Rambling of the down
It was all white. My mind was numb and I have no idea what to do. It's like a white sand desert. No people, no plant, no object, nothing in sight. Then just like my hair, a black line flooded my thoughts. Growing bigger and messier. Like a child drawing a circle over and over using a black crayon.
Then I heard a voice from around me saying;
"They have killed themselves"
The blackness began to surround me. Its hair-like tentacle surrounds my neck, tightening its grip. And I tried to spout a word of help but the blackness entered my mouth. It's color dyed my veins and slowly grabs my heart only to squeeze it to bits.
My sight only saw black.
Visions began to fade in. Visions of my past nightmares.
I saw me with red liquid in my wrists, My friends leaving me to sink in quicksand, and my family shouting poisonous words to me. Whilst I saw these visions, I started to decay or wither. Like a flower at the end of its life.

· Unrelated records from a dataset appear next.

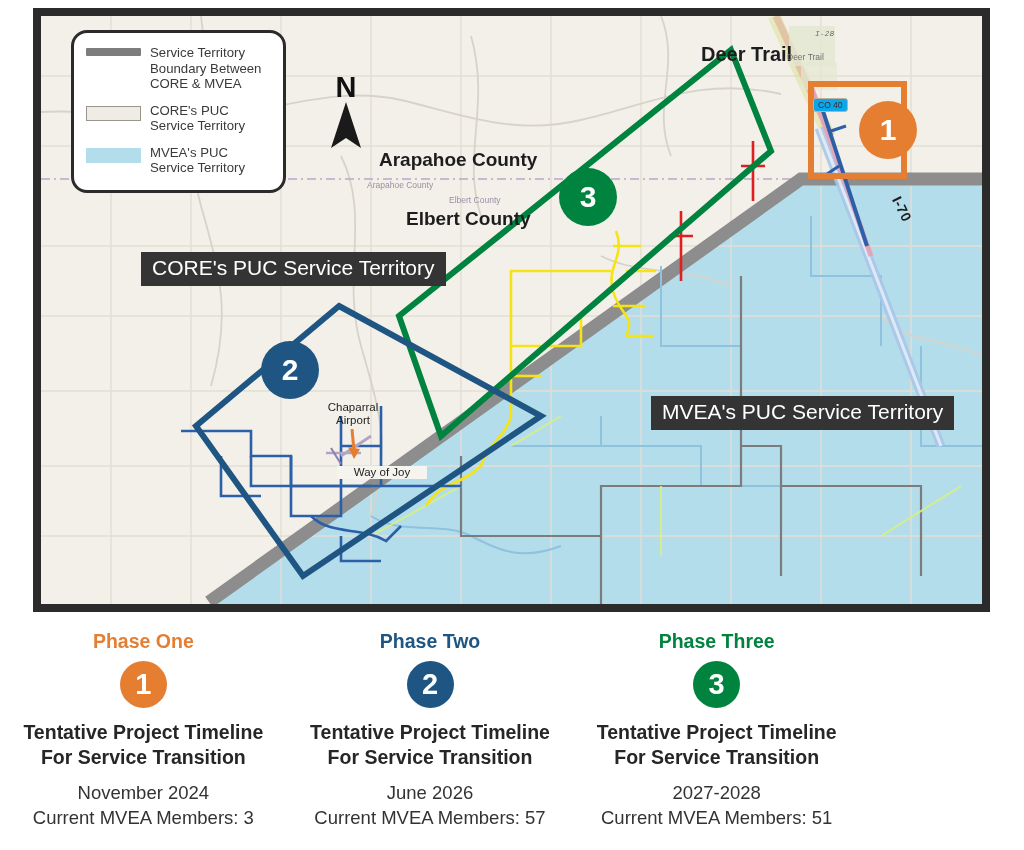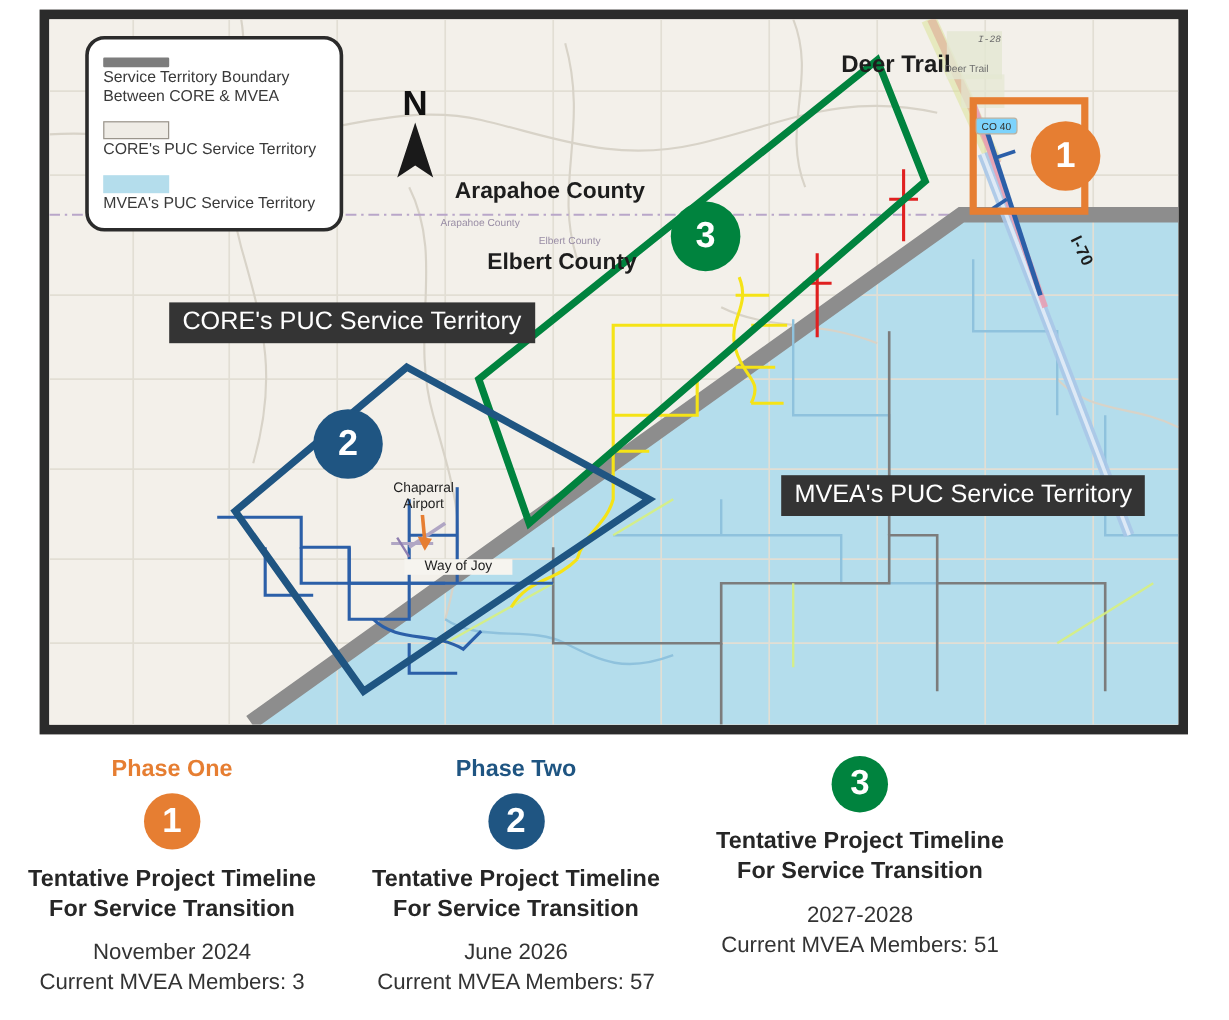"Service Territory Boundary Between CORE" .lg-row { flex-direction: column -> none }
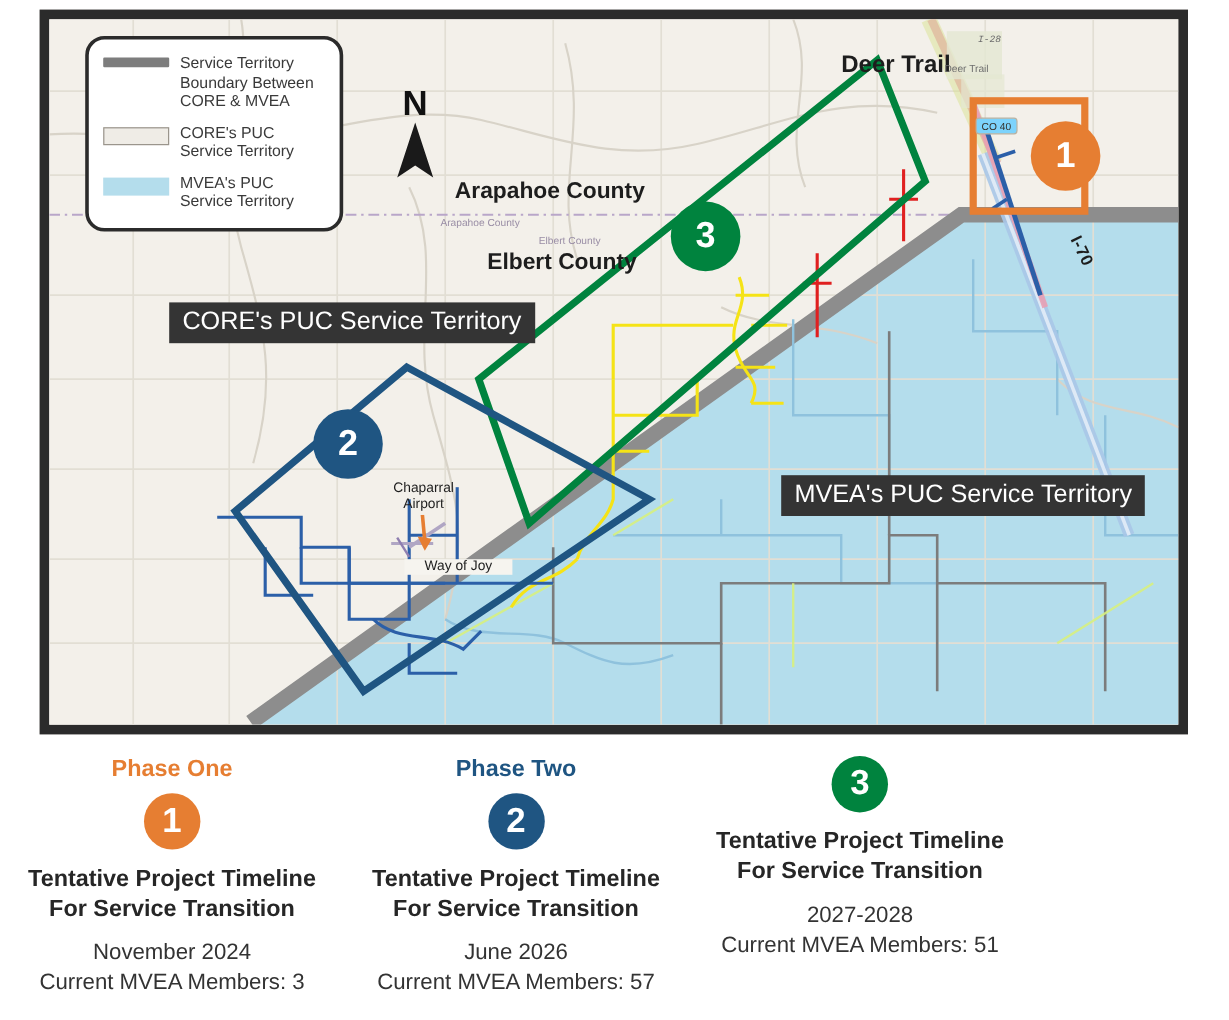"CO 40" .shield { background: #7dd3fc -> #0ea5e9 }
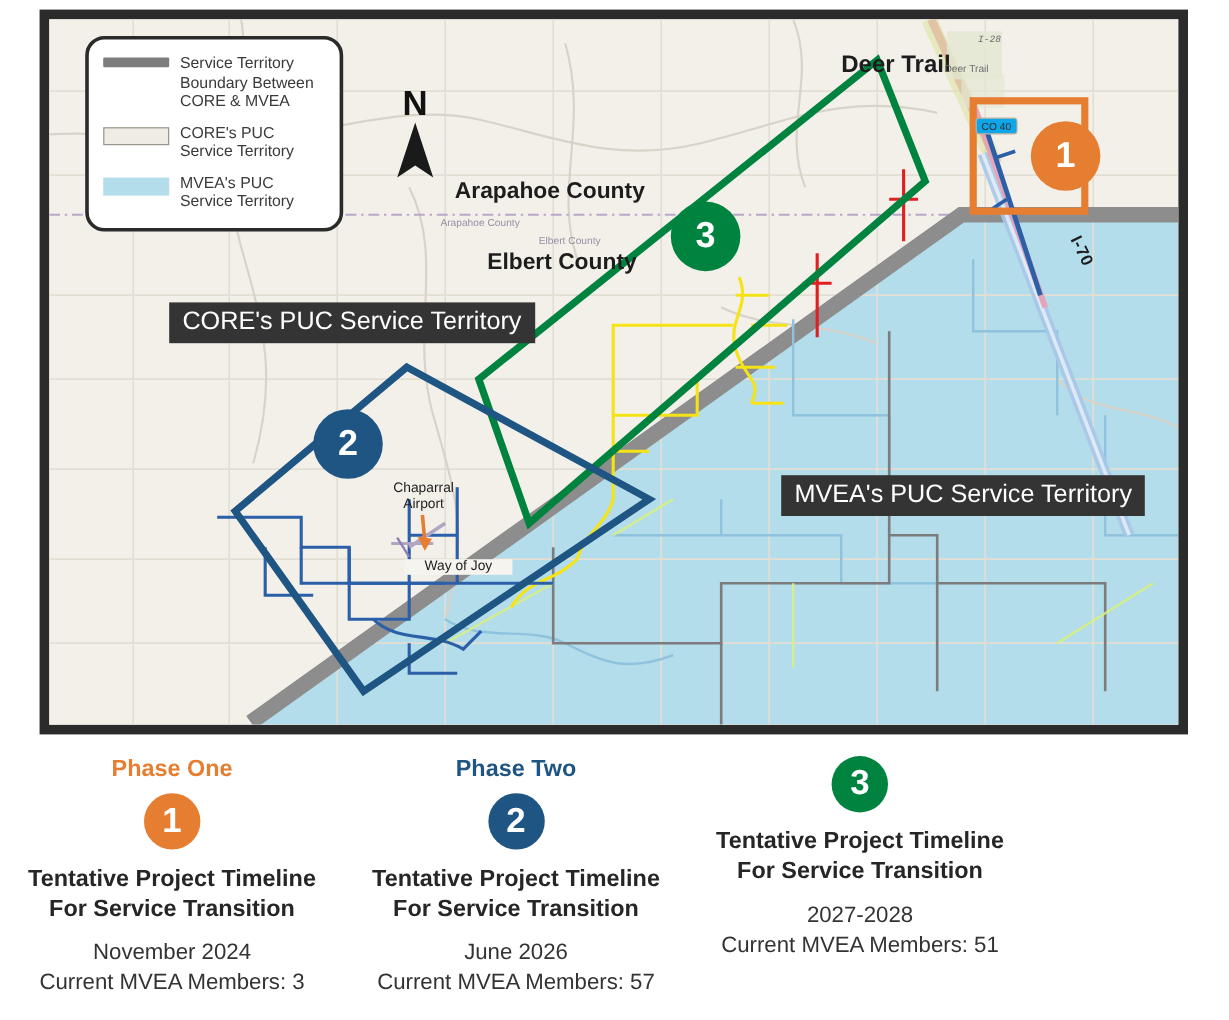"Phase Three" div.phase-title { html: none -> <div>Phase Three</div> }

My skin breaking into pieces until a small light was left. This small light, with green thorns around it. Speaking lies to me, forming an illusion.
The voice seemed to be right all along, they have killed themselves.
Yet, despite all of this, the light shines on. Maybe I'm just imagining it because of the books I read? Maybe it just lay from a selfish mind? Maybe there is still hope?
Whatever it is, It'll take a long time before I am restored. Keep in mind, there is still hope.
Passed all these words, I'm just here in our room. The air conditioning on full blast, my sister sleeping at my side and me typing away on my laptop. I feel the freezing air and heaviness in my heart.